#### ACTIVITY:
Extract only the lines running from the top of the entries to the line that holds "[95,241,172,262] E, EPJ).". Include that line and omit the pictures.

Before and after images
------------------------------

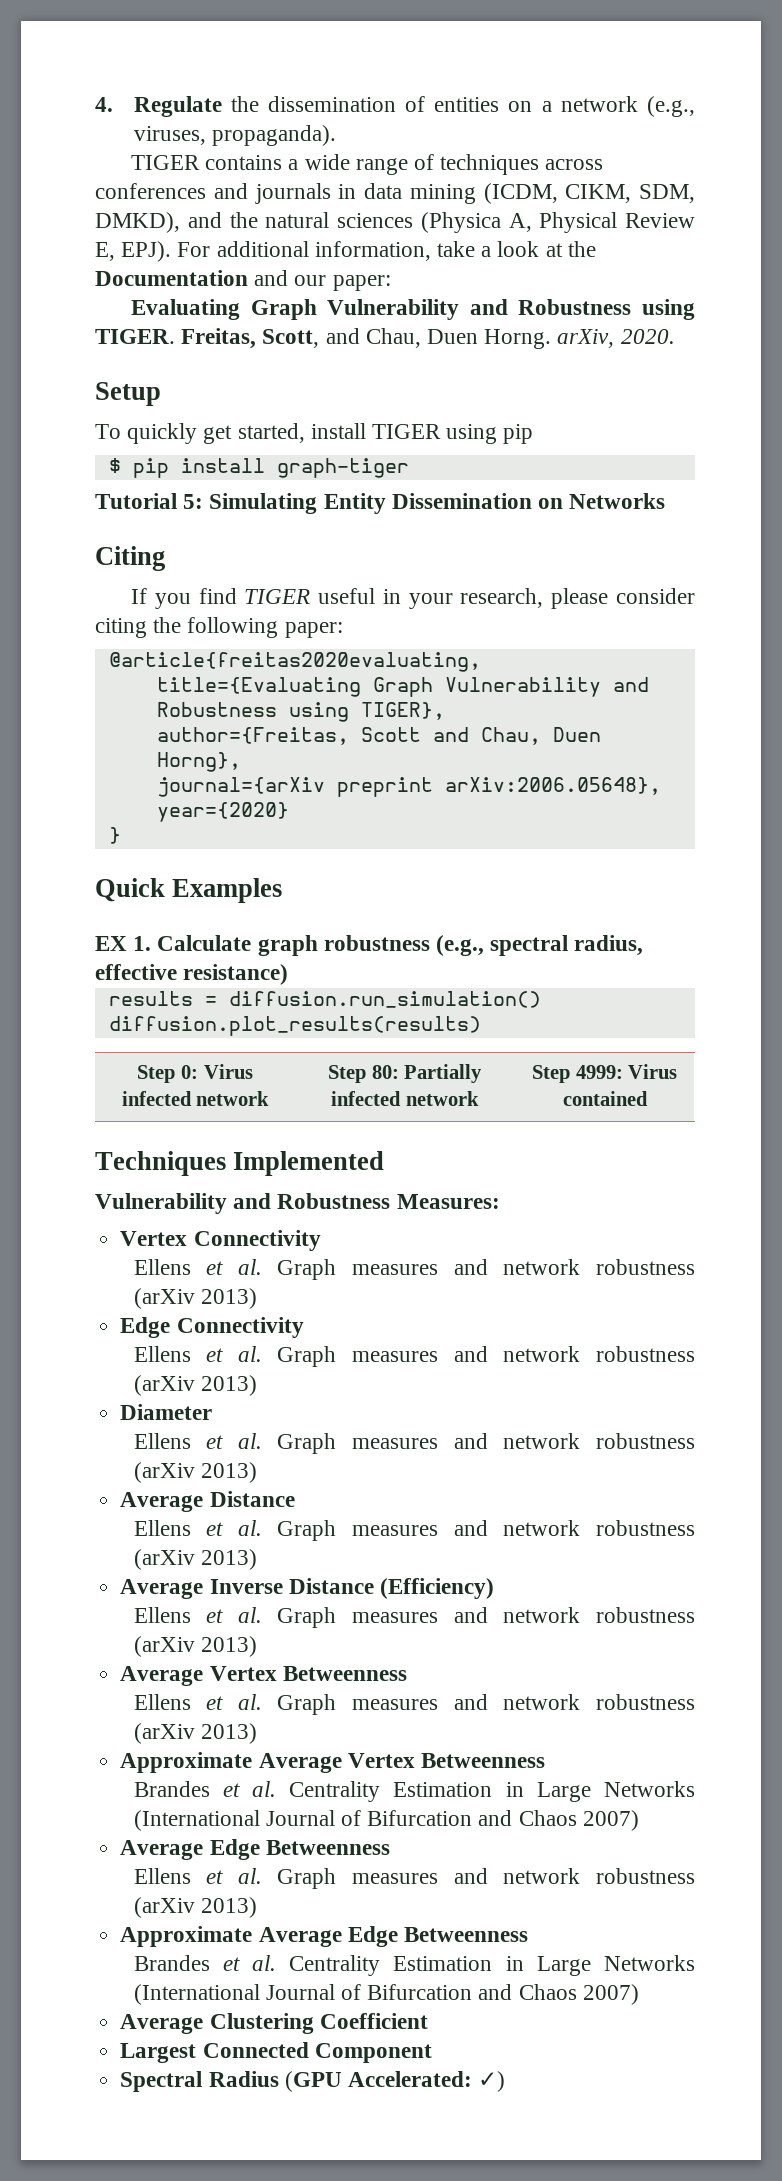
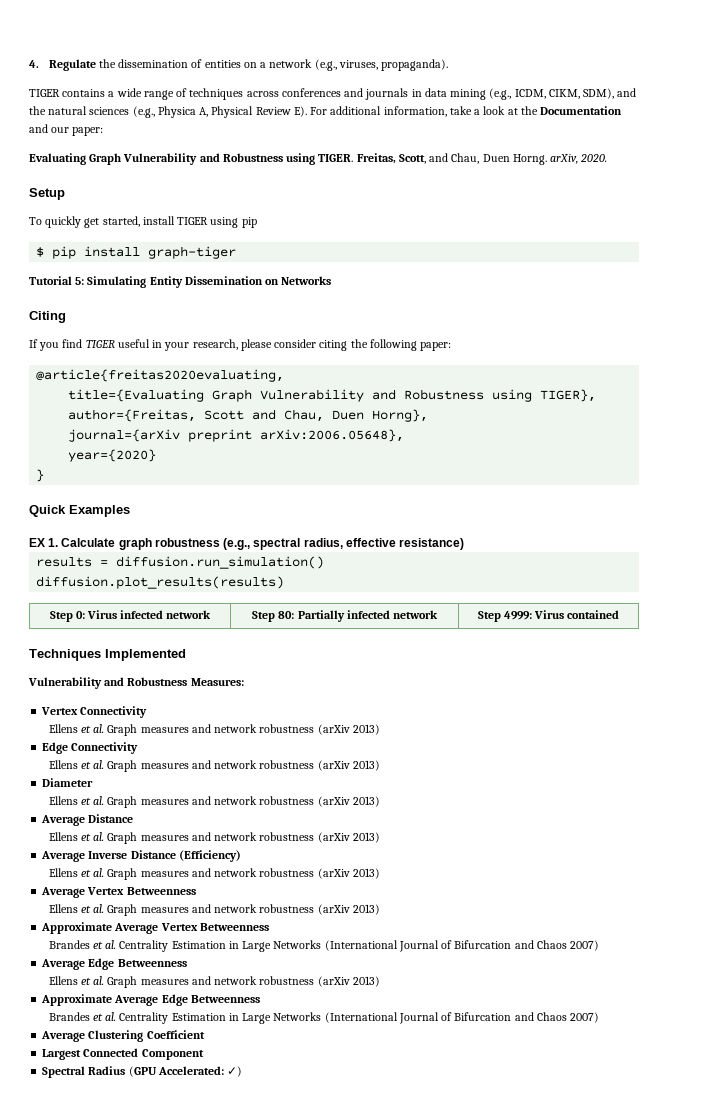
[483,183,695,204] [95,212,180,233] (ICDM, CIKM, SDM, DMKD), -> [489,88,615,100] (e.g., ICDM, CIKM, SDM),
[420,212,501,233] (Physica -> [132,106,196,118] (e.g., Physica
[95,241,172,262] E, EPJ). -> [293,106,307,117] E).

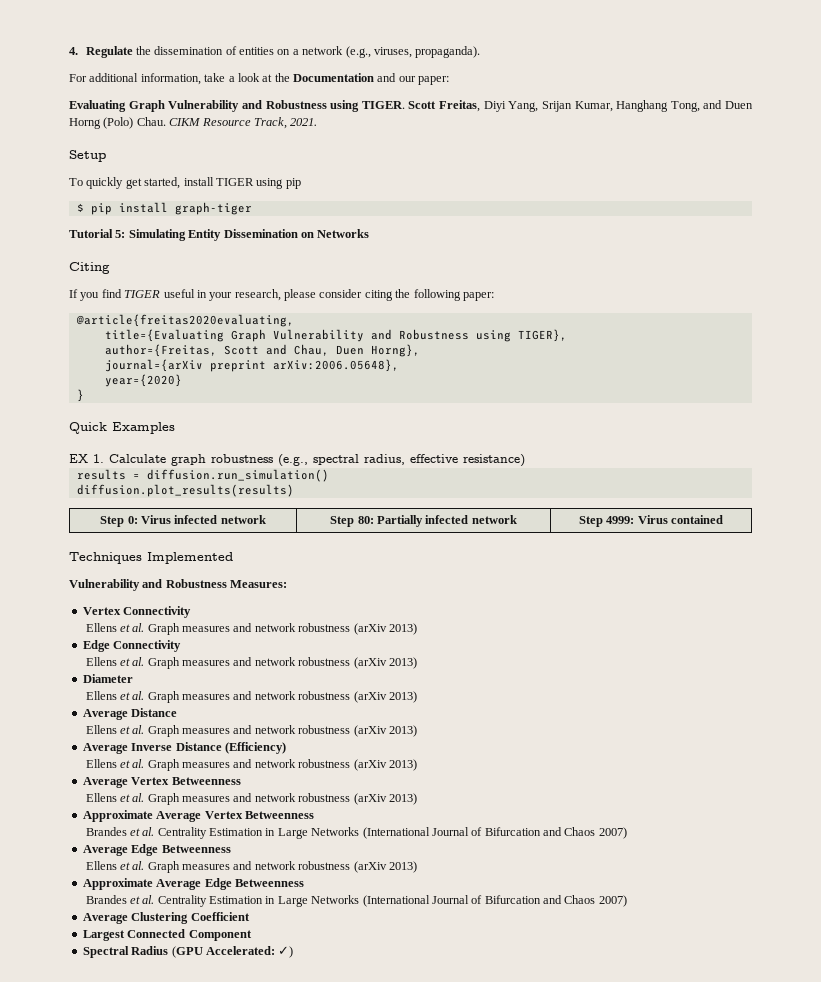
[29,88,637,100] [29,106,307,118] TIGER contains a wide range of techniques across conferences and journals in data mining (e.g., ICDM, CIKM, SDM), and the natural sciences (e.g., Physica A, Physical Review E). -> (481, 52) none
[356,153,608,165] Freitas, Scott, and Chau, Duen Horng. arXiv, 2020. -> [408,100,753,112] [69,117,318,129] Scott Freitas, Diyi Yang, Srijan Kumar, Hanghang Tong, and Duen Horng (Polo) Chau. CIKM Resource Track, 2021.

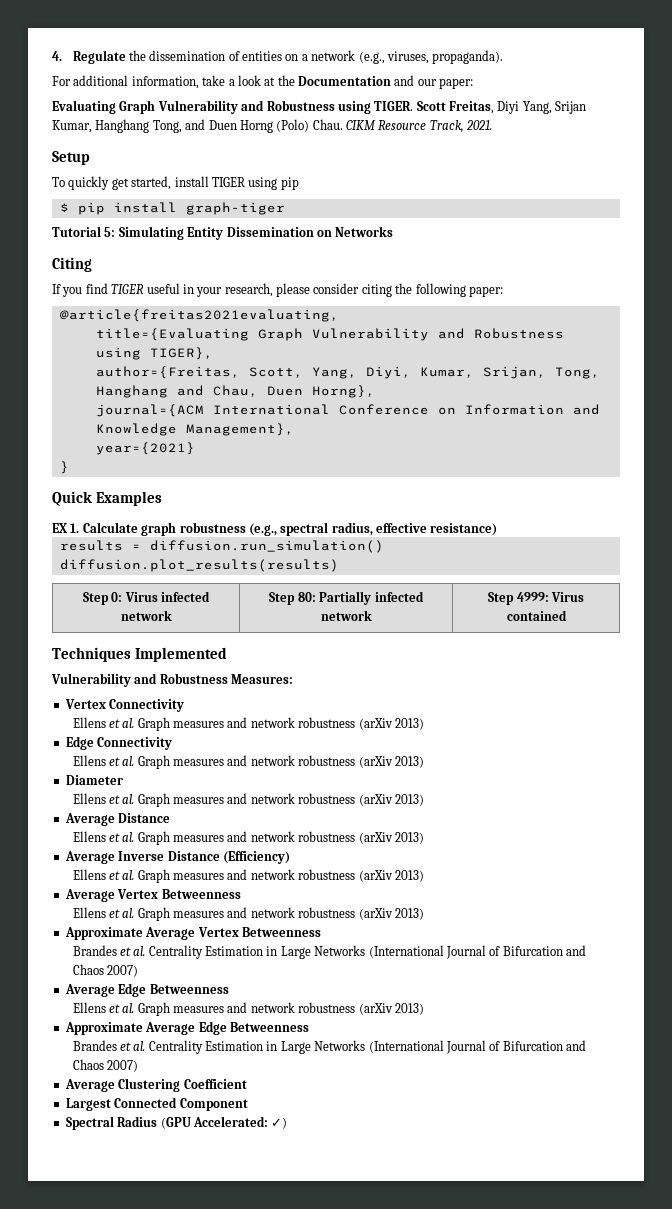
[75,314,294,327] @article{freitas2020evaluating, -> [59,309,339,322] @article{freitas2021evaluating,
[223,344,420,357] [104,359,399,372] [104,374,182,387] Scott and Chau, Duen Horng}, // journal={arXiv preprint arXiv:2006.05648}, // year={2020} -> [248,366,600,379] [95,385,375,398] [95,404,600,417] [95,423,294,436] [95,442,195,455] Scott, Yang, Diyi, Kumar, Srijan, Tong, Hanghang and Chau, Duen Horng}, // journal={ACM International Conference on Information and Knowledge Management}, // year={2021}

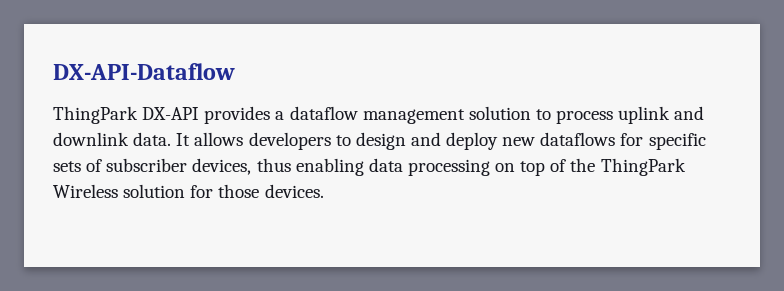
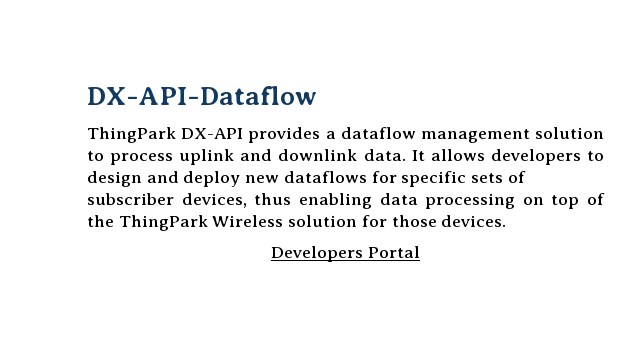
(324, 191) none -> [271,246,420,262] // Developers Portal

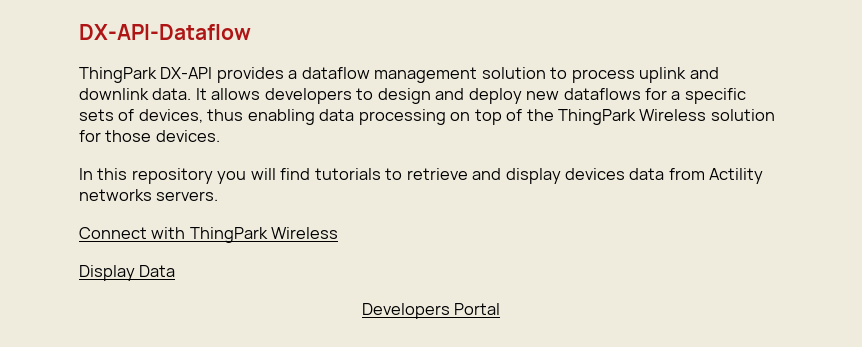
(397, 177) none -> [671,91,681,100] a
[87,193,174,205] subscriber -> (135, 115) none
(507, 221) none -> [79,168,764,184] [79,189,219,201] [79,227,339,243] [79,265,176,281] // In this repository you will find tutorials to retrieve and display devices data from Actility networks servers. // Connect with ThingPark Wireless // Display Data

------------------------------

#### TASK RESULT:
[483,183,695,204] [95,212,180,233] (ICDM, CIKM, SDM, DMKD), -> [489,88,615,100] (e.g., ICDM, CIKM, SDM),
[420,212,501,233] (Physica -> [132,106,196,118] (e.g., Physica
[95,241,172,262] E, EPJ). -> [293,106,307,117] E).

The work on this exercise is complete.